I started this blog some time ago, but it was only today that I sat down and decided it needed a complete upgrade. So here I am, revamping it and opening up my thoughts on the crafting of fiction.
Writing is a part of my life -- so much a part of my life that I hardly have time to do it for thinking about it. But that is the lot of every writer, the dire dilemma each will always face. Creating a work of literature from the abstract is like building a skyscraper from a pile of random oddments. It's work, hard work, and it requires quiet meditation and the ability to dream.
'If you can dream, and not make dreams your master, if you can think and not make thoughts your aim; if you can meet with triumph and disaster, and treat those two impostors just the same. . .' These were words of Rudyard Kipling, in his old, Victorian poem 'If',' and they sum up what writing is for me. It is a struggle, not only against the abstract but against the world and even, perhaps most of all, against my own mind.
I am a creator of worlds. I pursue the act of creation while fighting back an almost unquenchable terror of doing something wrong. It is not that I fear criticism (of all the things I find hard to get, criticism ranks highest), nor that I fear ruining my book. What I feel is an entirely inexplicable fear of making the opening break too mysteriously, the catalyst come too fast, the action move too slowly, the character disclose too suddenly, the plot arc too steeply, the climax happen too late, the denouement advance too tediously, the last page end too unsatisfactorily. There are a thousand, no, a trillion ways in which a writer can go wrong, and I have a paranoia against all of them.

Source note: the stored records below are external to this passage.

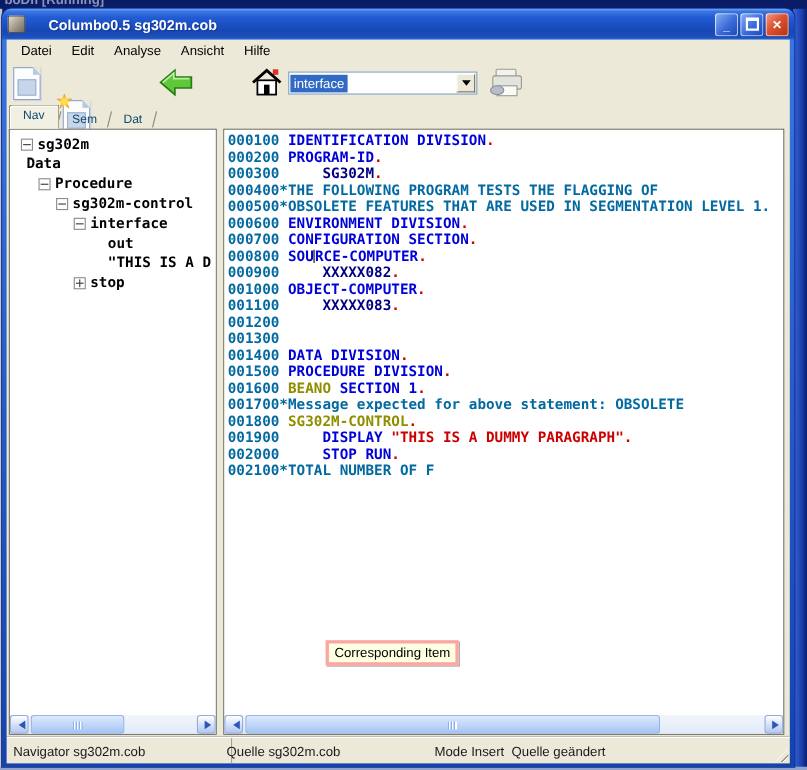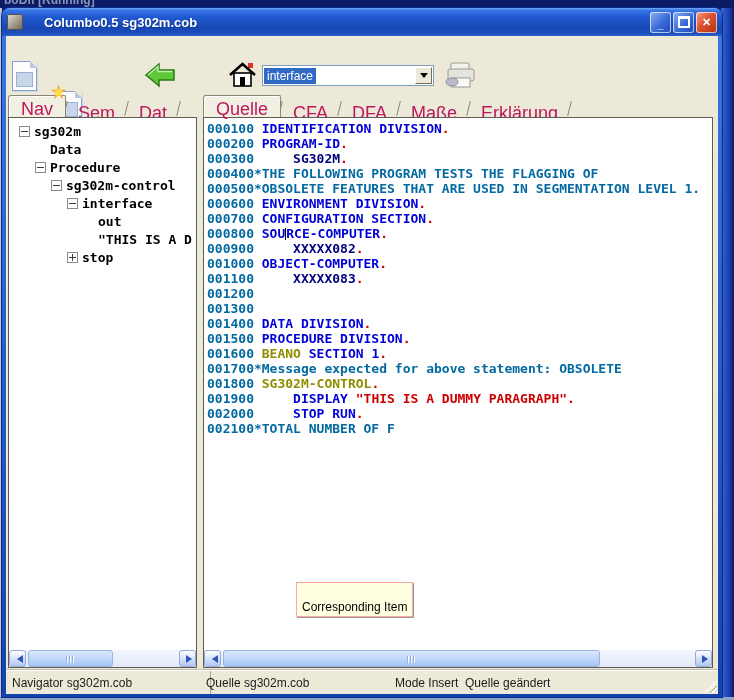"Datei" div.menubar { html: none -> <div> <span>Datei</span> <span>Edit</span> <span>Analyse</span> <span>Ansicht</span> <span>Hilfe</span> </div> }
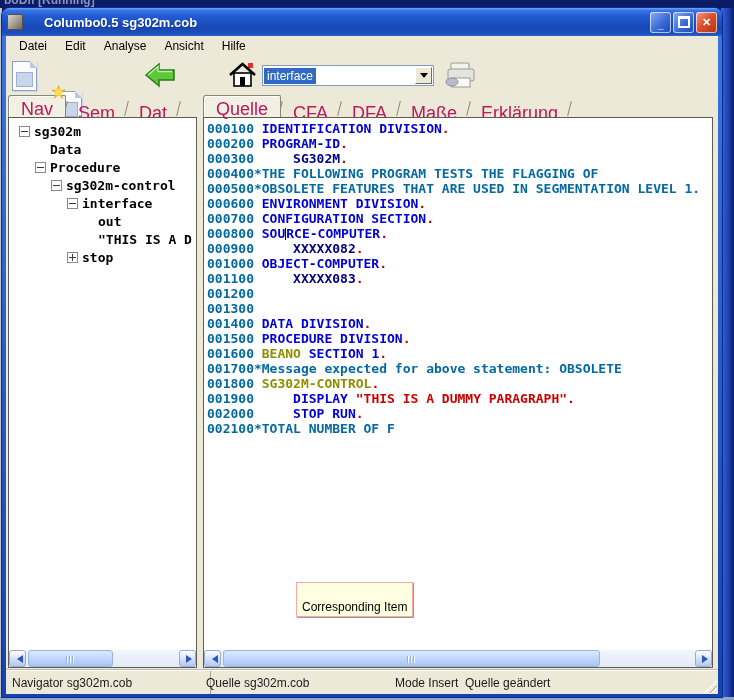"Nav" .tabs { color: #be185d -> #0c4a6e; font-size: 18px -> 11px }
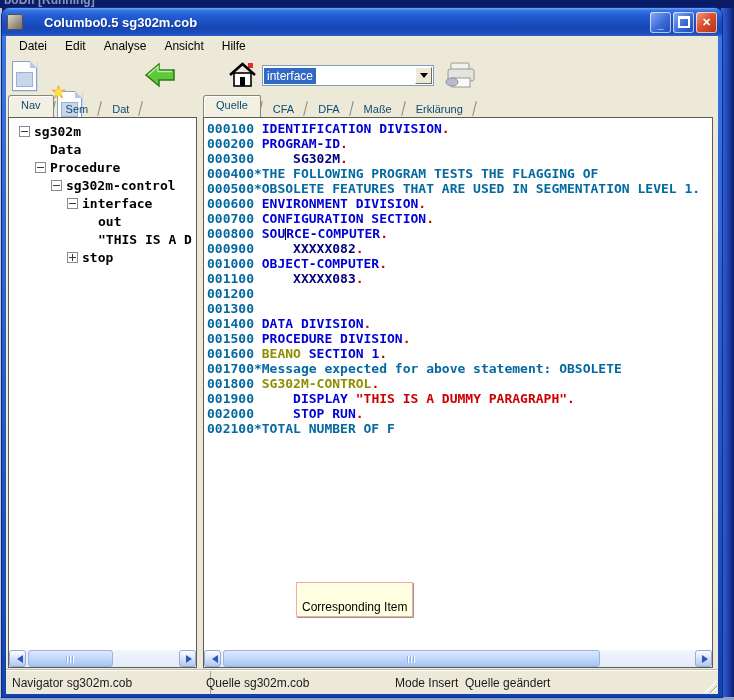"Quelle" div.tabs { html: <div> <span>Quelle</span> <span></span> <span>CFA</span> <span></span> <span>DFA</span> <span></span> <span>Maße</span> <span></span> <span>Erklärung</span> <span></span> </div> -> none }
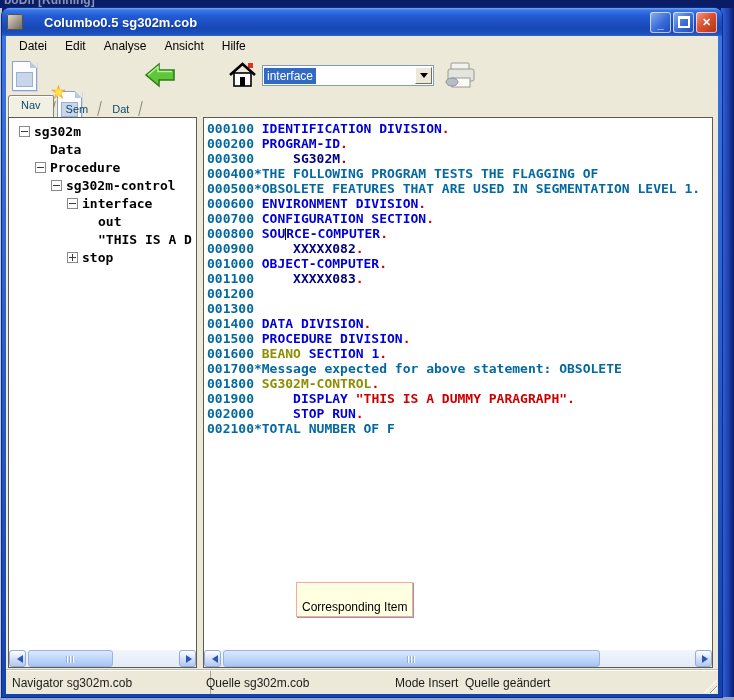"Data" div.trow { padding-left: 26px -> none }
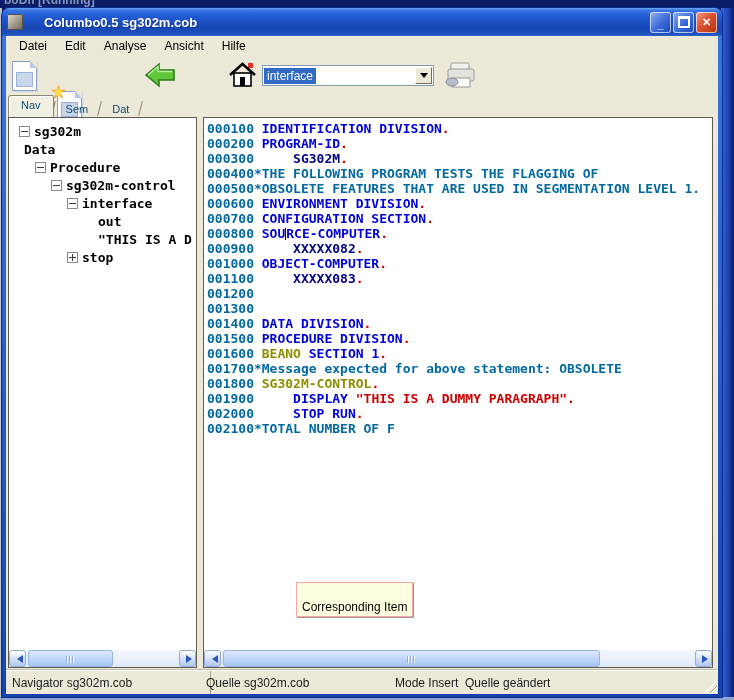"Corresponding Item" .tooltip { border: 1px solid #fca5a5 -> 3px solid #fca5a5; padding: 17px 5px 2px -> 1px 5px 2px }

This is my journey, my tentative wandering along the paths of art. Take my hand, and join me.
I began writing when I was about ten years old, in the standard way ten-year-olds begin, by crafting a totally unbelievable character who behaved like a child and did grand things like a grown-up. If you have ever read anything about Biggles, you get a rather good idea of what I used to write.
I didn't get very serious about true art until I was thirteen or fourteen, when I began a Second World War spy-thriller about an actor who goes undercover. That was one of my minor projects that year, but it is the only one that has survived. Don't ask me why -- none of my attempts at analysis have come to any kind of fruition. Perhaps it was the character; I am not sure.
As a kiddo I was influenced by five books more than any others -- The Prisoner of Zenda, The Guns of Navarone, The Thirty-Nine Steps, The Scarlet Pimpernel, and Around the World in Eighty Days. Looking at my work today, you can still see the influence of all five. Take, for example, my current Work In Progress, the story I began at age fifteen and am still continuing to revise. Royal Opposition is in no genre that I can possibly place, although it borders on the action-adventure and the Ruritanian romance. In the true style of Anthony Hope, it revolves around a royal prince and the politics of his fictional country. Like Alistair MacLean and John Buchan, I have shown a marked taste for special agents and secret services throughout the plot. I have shown a definite preference for unlikely and elusive heroes, like Emuska Orczy. And there is a distinctly Verne-ian global flair to many of the characters and events. Other stories I am in the process of writing include that old spy-thriller, a definitely Ruritanian romance about an unexpected king, a science-fiction novel where the hero and the villain don't know which is which and, most recently, a young adult adventure about a boy who reads dreams. Of my finished works (two in total), one is a spy-thriller and the other is a dystopian YA adventure. Of these I have mentioned, three sprang directly from dreams and the others were greatly influenced by them. Wordless meditation and subconscious thought are two of the most important things in my writing life. Art comes from inside. Literature begins internally. I still struggle every time I sit down to write, but I know what I am struggling for -- uniqueness, creativity, beauty, music. I will share my ideas as I try to find the great secret to writing well, and welcome yours. Share my silent reverie.